Dhingra Udit, Mantri Nitin, Pani Soveena, Tempe Deepak K, Arora Mahesh
Anesthesiology, Institute of Liver and Biliary Sciences, New Delhi, IND.
Anesthesiology, Vishesh Jupiter Hospital, Indore, IND.
Cureus. 2023 Aug 8;15(8):e43178. doi: 10.7759/cureus.43178. eCollection 2023 Aug.

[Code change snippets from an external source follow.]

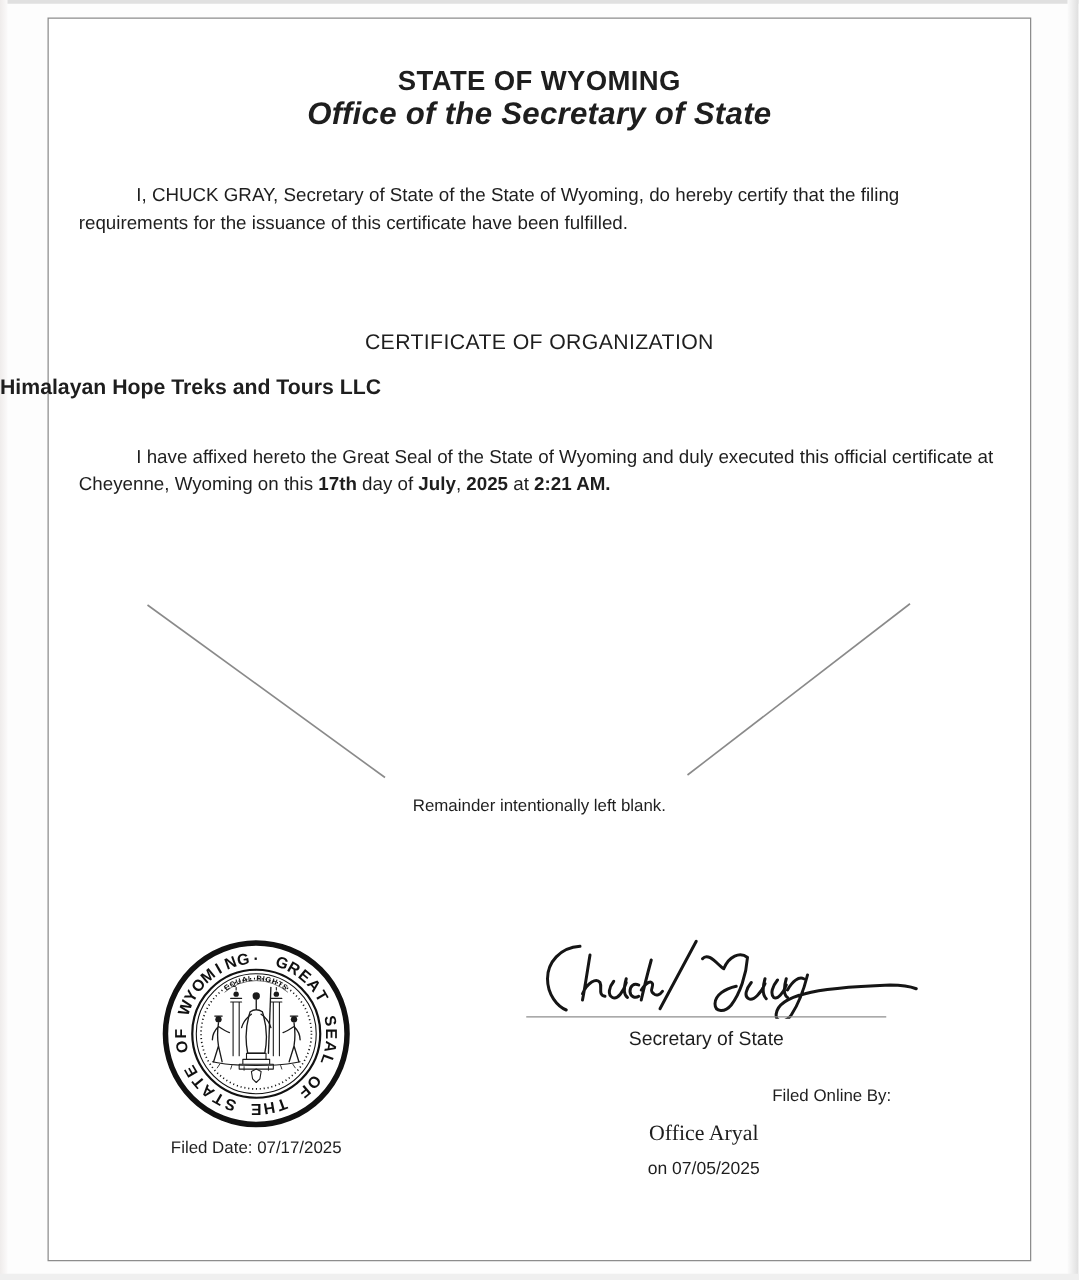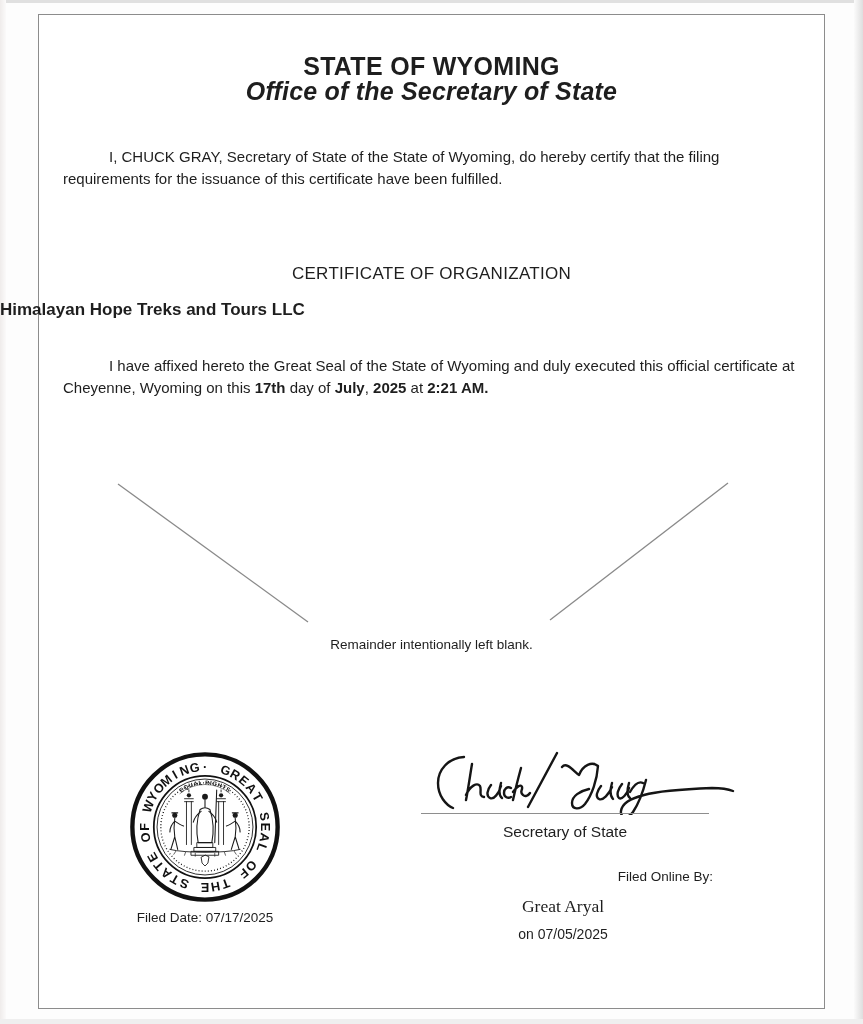--- a/index.html
+++ b/index.html
@@ -13,21 +13,21 @@
   .edge-top{left:0;top:0;width:863px;height:3px;background:#e0e0e0;}
   .edge-left{left:0;top:0;width:6px;height:1024px;background:linear-gradient(90deg,#efeceb,#fbfafa);}
   .edge-right{top:0;right:0;width:9px;height:1024px;background:linear-gradient(90deg,#fbfbfb,#dedede);}
   .edge-bottom{left:0;bottom:0;width:863px;height:5px;background:#efefef;}
   .frame{
     position:absolute; left:38px; top:14px; width:787px; height:995px;
     border:1.5px solid #8c8c8c; background:#ffffff; box-sizing:border-box;
   }
   .h1{
     position:absolute; left:0; top:52px; width:863px; text-align:center;
-    font-size:25px; font-weight:bold; letter-spacing:.3px;
+    font-size:22px; font-weight:bold; letter-spacing:.3px;
   }
   .h2{
     position:absolute; left:0; top:77px; width:863px; text-align:center;
     font-size:25px; font-weight:bold; letter-spacing:.2px;font-style:italic;
   }
   .para{
     position:absolute; left:63px; width:734px; margin:0;
     font-size:15px; line-height:21.5px; text-indent:46px; text-align:left;
   }
   .para1{top:146px;}
@@ -179,16 +179,16 @@
     <path d="M472,764 C470,776 468,790 466,800 M466,795 C470,786 477,782 480,786 C482,790 478,796 484,797 M491,785 C487,790 486,796 490,798 C494,800 499,793 501,786 M501,783 C499,790 499,796 502,798 M511,788 C507,786 504,789 504,793 C504,797 508,799 511,797 M521,768 C518,779 515,791 513,800 M513,792 C517,786 521,784 522,787 C523,790 519,792 523,795 C525,797 528,796 530,793"></path>
     <path d="M557,753 L528,807"></path>
     <path d="M562,767 C567,761 575,773 579,775 C583,765 592,761 598,766 C597,780 592,795 585,804 C580,810 572,810 572,803 C572,796 580,791 589,789"></path>
     <path d="M601,786 C597,791 595,797 599,799 C603,801 609,794 612,787 M612,783 C610,790 610,796 613,799 M622,784 C618,789 616,795 619,798 C622,800 627,794 629,788 M629,783 C627,790 627,796 630,798 M630,792 C634,785 639,781 643,783 M646,780 C643,792 639,803 633,812 C628,819 620,818 621,811 C622,803 632,798 644,795 C658,791 686,789 712,788 C720,788 728,789 733,791"></path>
   </svg>
 
   <div class="sigline"></div>
   <div class="sigtitle">Secretary of State</div>
 
   <div class="filedby">Filed Online By:</div>
-  <div class="filer">Great Aryal</div>
+  <div class="filer">Office Aryal</div>
   <div class="filedon">on 07/05/2025</div>
 
 </div>
 
 </body></html>

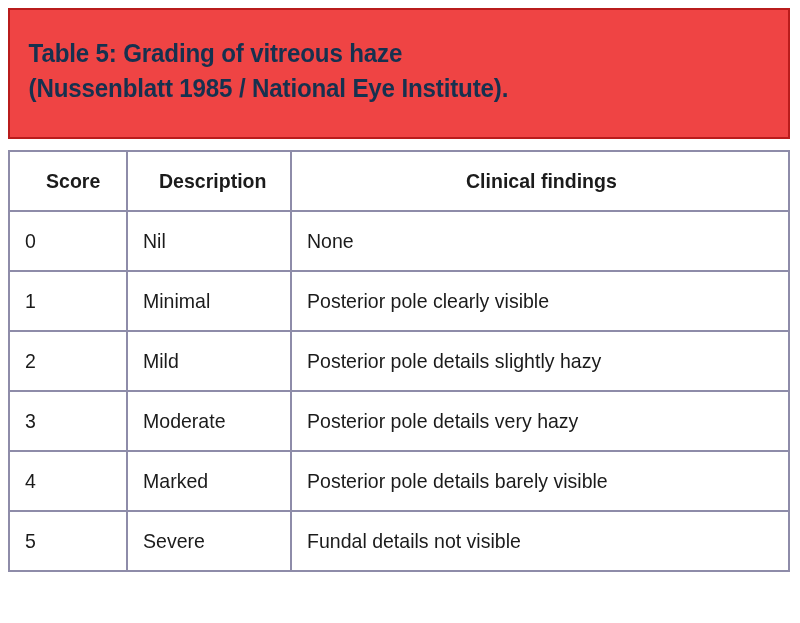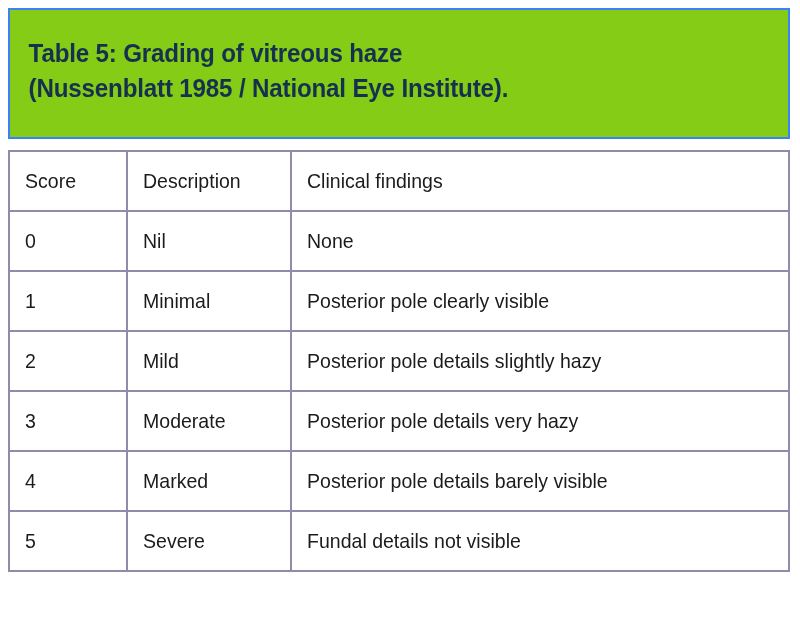--- a/index.html
+++ b/index.html
@@ -23,22 +23,22 @@
   }
 
   
   .caption-band {
     position: absolute;
     left: 8px;
     top: 8px;
     width: 782px;
     height: 131px;
     box-sizing: border-box;
-    background: #84cc16;
-    border: 2px solid #3b82f6;
+    background: #ef4444;
+    border: 2px solid #b91c1c;
     display: flex;
     align-items: center;
   }
   .caption-text {
     padding: 0 0 6px 20px;
     color: #16314f;
     font-weight: bold;
     font-size: 26px;
     line-height: 1.33;
     letter-spacing: -0.2px;
@@ -66,21 +66,22 @@
     vertical-align: middle;
     color: #1b1b1b;
     font-size: 21px;
     font-weight: normal;
     line-height: 1.1;
     transform-origin: left center;
     white-space: nowrap;
     overflow: hidden;
   }
   .grade-table th {
-    font-weight: normal;
+    font-weight: bold;
+    text-align: center;
   }
   .grade-table th > span,
   .grade-table td > span {
     display: inline-block;
     transform: scaleX(0.93);
     transform-origin: left center;
   }
   .col-score   { width: 118px; }
   .col-desc    { width: 164px; }
   .col-finding { width: auto;  }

Background and objectives Propofol-based sedation is one of the most commonly used methods for endoscopic retrograde cholangiopancreatography (ERCP). The commonest complications during ERCP are in the form of adverse cardiopulmonary events as a result of sedation. Etomidate has a more stable cardiovascular and respiratory profile than propofol and has been used for sedation in simple gastrointestinal endoscopy but has not been studied for procedural sedation in ERCP. The objective of the present study was to compare the safety and feasibility of etomidate and propofol for sedation during ERCP procedures. Methods This single-center, randomized trial included 100 American Society of Anesthesiologists (ASA) physical status class I to II patients who were scheduled for ERCP. All patients received midazolam 0.02 mg/kg, lignocaine (2%) 1 mg/kg, and fentanyl 1 µg/kg intravenously, followed by etomidate or propofol according to the group allocation. The primary outcome was to compare the mean arterial pressure (MAP) at various timepoints between the two groups and secondary outcomes were to compare oxygen saturation, induction and recovery times, and adverse events. Transient hypotension was defined as any decrease in MAP below 60 mmHg or 20% below the baseline. Transient hypoxia was defined as desaturation (saturation of peripheral oxygen (SpO2) <92%) lasting for more than 10 seconds requiring airway intervention. Results Fifty patients were enrolled in each group (Group E: etomidate and Group P: propofol). Transient hypotension occurred in eight (16%) patients in Group P, and two (4%) patients in Group E (P= 0.045). Baseline MAP was comparable between the two groups but was significantly lower in Group P at three timepoints during the study. Nine (18 %) patients in Group P had a transient hypoxic episode, compared to none in Group E (p= 0.006). The induction and recovery times were similar in the two groups. Conclusions Etomidate offers better hemodynamic and respiratory stability than propofol and can be recommended for use during ERCP in ASA I/II patients.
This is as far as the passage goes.